Usage¶
Starting the JASS¶
- Running with docker compose:
- Running JASS in a container
Running with docker compose:¶
After cloning the repository, go to the project root and execute
docker-compose up -d
This command will create JASS and MongoDB containers and run them in background. The first time this command is run, it will build MongoDB and JASS containers. Once the build is finished (the shell will resume), it will take approximately 30 seconds for JASS to initialize MongoDB.
In order to stop execution of both containers, go to project root and execute:
docker-compose stop
Running physical JASS installation:¶
Set ‘MONGO_HOST’ environment variable to point to mongo host location.

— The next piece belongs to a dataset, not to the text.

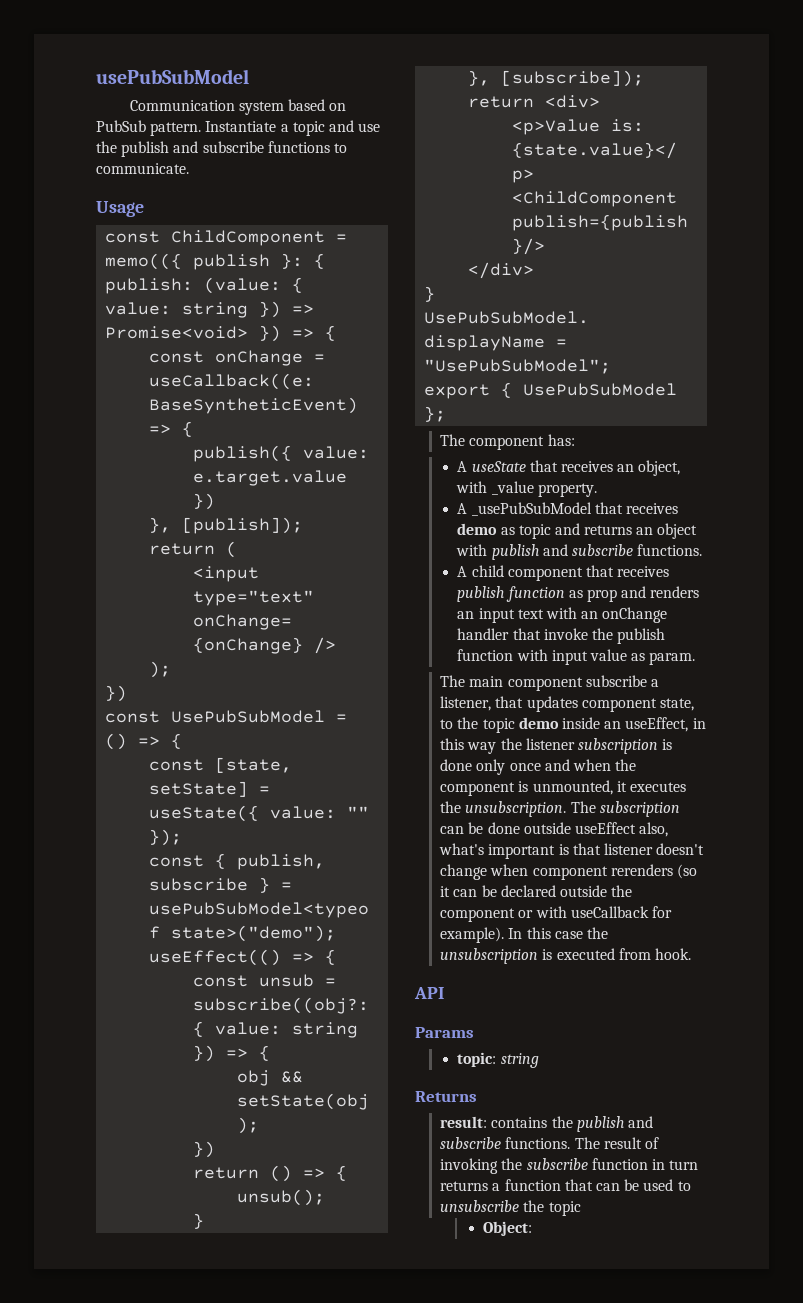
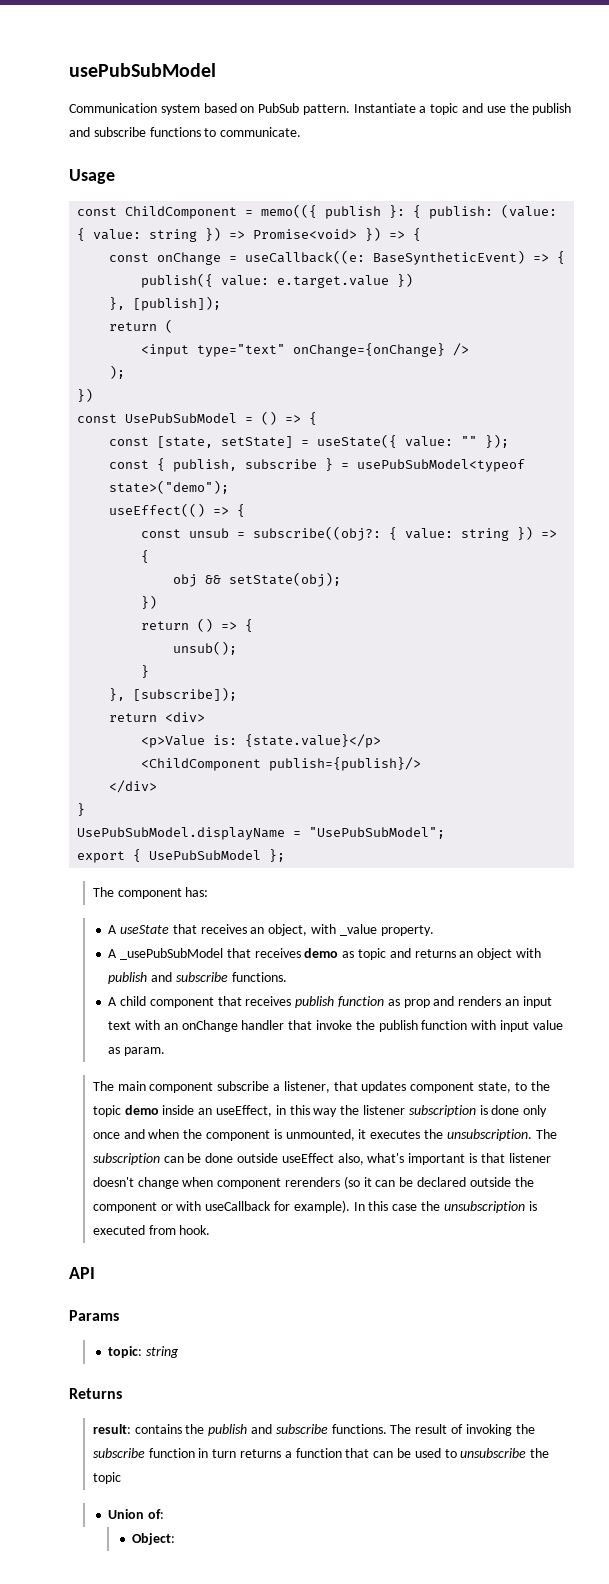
+ Union of:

See docker-compose.yml for this variable contents. Start JASS using jass_startup.sh.
Developers:¶
- For people who want to modify JASS.
Start a dev/test instance of MongoDB. Data will be saved inside the instance.
# From project root cd mongo-dev docker-compose up -d
Execute database initialisation script. This need to be run only once for test and dev environements.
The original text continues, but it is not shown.